Cumnock v. Institution for Savings

7 N.E. 869, 142 Mass. 342, 1886 Mass. LEXIS 326
CourtMassachusetts Supreme Judicial Court
DecidedJuly 3, 1886
StatusPublished
Cited by5 cases

This text of 7 N.E. 869 (Cumnock v. Institution for Savings) is published on Counsel Stack Legal Research, covering Massachusetts Supreme Judicial Court primary law. Counsel Stack provides free access to over 12 million legal documents including statutes, case law, regulations, and constitutions.

Bluebook
Cumnock v. Institution for Savings, 7 N.E. 869, 142 Mass. 342, 1886 Mass. LEXIS 326 (Mass. 1886).

Opinion

Field, J.

The second count apparently proceeds upon the theory that the payment of the note and the return of the stock were to be concurrent acts. But the contract of the defendant was to keep the certificates of stock with due care, and to return them to the plaintiff, if the note was paid at maturity, or when, after maturity, the note was paid, unless the stock was meanwhile lawfully sold to pay the debt. The contract of pledge is collateral to the contract to pay the debt. The promise is to return the property pledged when the debt is paid. The pledgee can maintain an action to recover the debt, without any offer to restore the property pledged; Taylor v. Cheever, 6 Gray, 146; and he can maintain an action for money lent after he has converted the property pledged by an unlawful sale, and can recover the amount of the debt less the amount realized by the sale, if the defendant pleads this in set-off. Fay v. Gray, 124 Mass. 500.

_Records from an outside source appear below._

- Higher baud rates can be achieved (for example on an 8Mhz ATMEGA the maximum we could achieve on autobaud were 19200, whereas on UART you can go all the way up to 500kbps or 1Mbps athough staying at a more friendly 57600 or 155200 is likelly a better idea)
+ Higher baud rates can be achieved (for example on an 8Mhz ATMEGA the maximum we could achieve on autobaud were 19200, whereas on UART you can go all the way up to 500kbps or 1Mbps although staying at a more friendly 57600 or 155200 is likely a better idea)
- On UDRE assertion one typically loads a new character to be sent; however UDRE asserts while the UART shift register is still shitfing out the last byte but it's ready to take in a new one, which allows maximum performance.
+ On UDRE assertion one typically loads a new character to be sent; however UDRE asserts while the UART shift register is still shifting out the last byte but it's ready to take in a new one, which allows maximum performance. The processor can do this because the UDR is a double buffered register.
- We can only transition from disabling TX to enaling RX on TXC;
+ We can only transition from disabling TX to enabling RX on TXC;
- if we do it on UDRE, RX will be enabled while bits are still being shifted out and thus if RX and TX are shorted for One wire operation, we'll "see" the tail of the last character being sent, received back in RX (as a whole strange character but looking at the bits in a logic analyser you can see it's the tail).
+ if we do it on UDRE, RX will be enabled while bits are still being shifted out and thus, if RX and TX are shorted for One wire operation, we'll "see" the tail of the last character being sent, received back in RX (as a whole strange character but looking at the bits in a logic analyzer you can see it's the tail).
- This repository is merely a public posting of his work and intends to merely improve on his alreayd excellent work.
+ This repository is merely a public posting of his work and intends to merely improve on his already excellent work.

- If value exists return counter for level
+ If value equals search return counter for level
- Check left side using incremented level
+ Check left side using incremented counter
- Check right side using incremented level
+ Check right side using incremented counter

Notwithstanding what was said in Cortelyou v. Lansing, 2 Caines Cas. 200, we think that the assumption is false that a contract of pledge as a security for the payment of money is analogous to a bilateral executory contract, in which the two parties mutually promise to do concurrent acts, and the promise of one is the consideration of the promise of the other. The modern authorities, therefore, require a tender of payment of the debt to enable the pledgor to maintain trover for a conversion of property pledged, unless the lien created by the pledge has been otherwise discharged. The distinction between a tender of payment of a debt due, and an offer to perform one of two mutual promises to do concurrent acts, is well known. Cook v. Loggett, 2 Allen, 439. The count does not allege a good tender [345]*345at common law. Dunham v. Jackson, 6 Wend. 22. Bakeman v. Pooler, 15 Wend. 637.

Talty v. Freedmen’s Savings & Trust Co. 93 U. S. 321, was replevin of a certificate of indebtedness, brought by the pledgor against a purchaser from the pledgee, who bought bona fide and without notice or knowledge of the plaintiff’s claim; and it was held that a previous tender was necessary, and that an offer to pay was not equivalent to a tender.

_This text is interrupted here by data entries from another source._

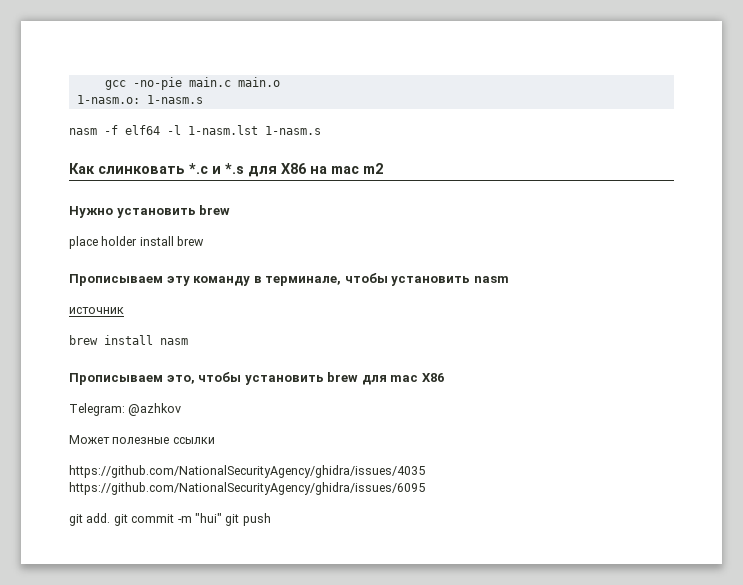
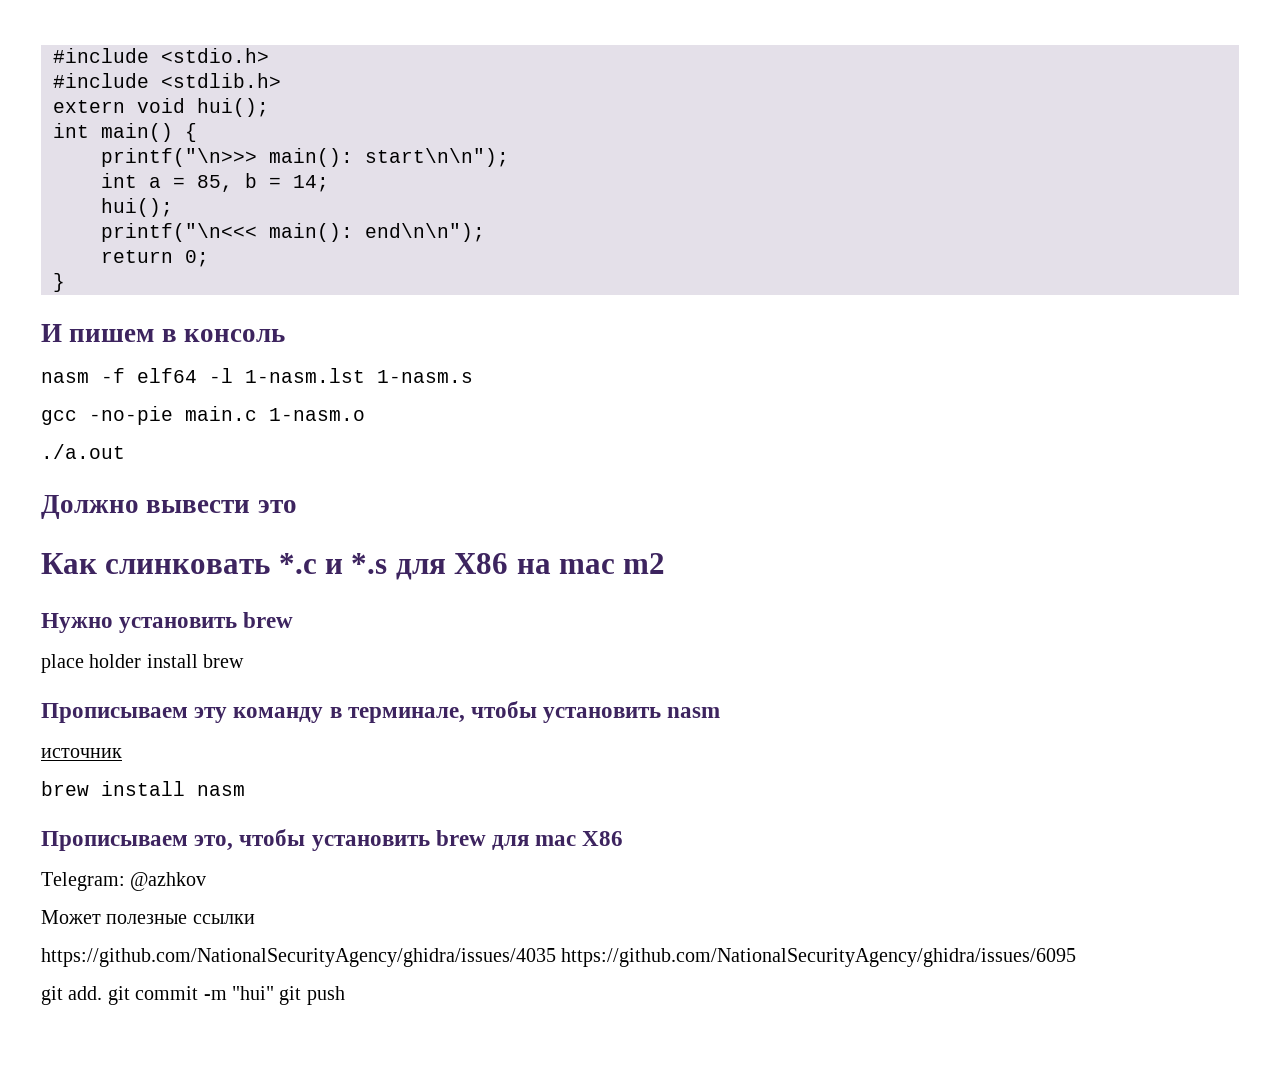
- gcc -no-pie main.c main.o
- 1-nasm.o: 1-nasm.s
+ #include <stdio.h>
+ #include <stdlib.h>
+ extern void hui();
+ int main() {
+ printf("\n>>> main(): start\n\n");
+ int a = 85, b = 14;
+ hui();
+ printf("\n<<< main(): end\n\n");
+ return 0;
+ }
+ И пишем в консоль
+ gcc -no-pie main.c 1-nasm.o
+ ./a.out
+ Должно вывести это

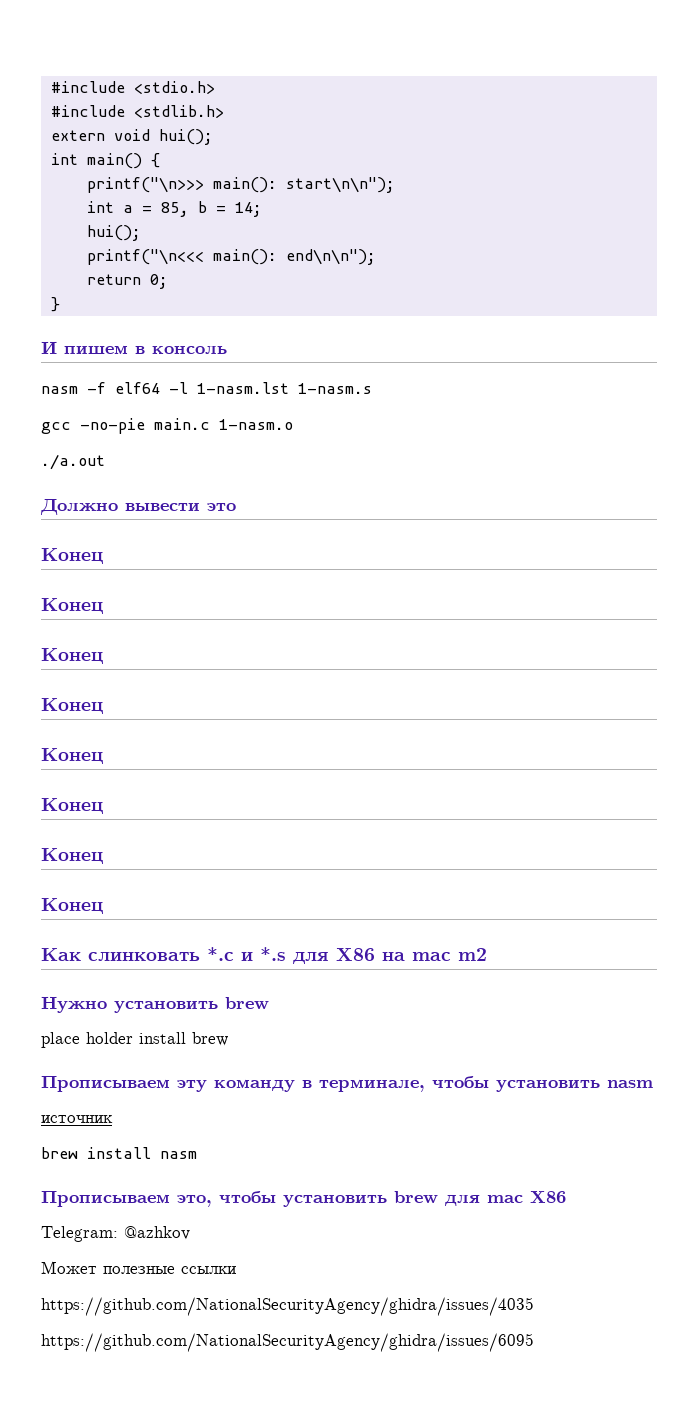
  Должно вывести это
+ Конец
+ Конец
+ Конец
+ Конец
+ Конец
+ Конец
+ Конец
+ Конец
- https://github.com/NationalSecurityAgency/ghidra/issues/4035 https://github.com/NationalSecurityAgency/ghidra/issues/6095
+ https://github.com/NationalSecurityAgency/ghidra/issues/4035
+ https://github.com/NationalSecurityAgency/ghidra/issues/6095
- git add. git commit -m "hui" git push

In Lewis v. Mott, 36 N. Y. 395, the action was brought by the assignee of the pledgor against the vendee of the pledgee. The court held that there “was no ground upon which the defendant could be held liable to an account, or upon which the plaintiff’s right to redeem could be enforced against the defendant,” but the Chief Justice proceeded to consider the action as if it were tort for illegal conversion. The pledgor had offered in writing to pay the defendant the debt for which the securities were pledged, and had demanded the securities, and the defendant had refused to comply with the demand. The Chief Justice says: “ Clearly, on no theory was he [the pledgor] entitled to them [the securities], except upon payment of the amount of the lien, or a tender and refusal. Such tender has not been made. The offer to pay is not the equivalent for an actual tender.”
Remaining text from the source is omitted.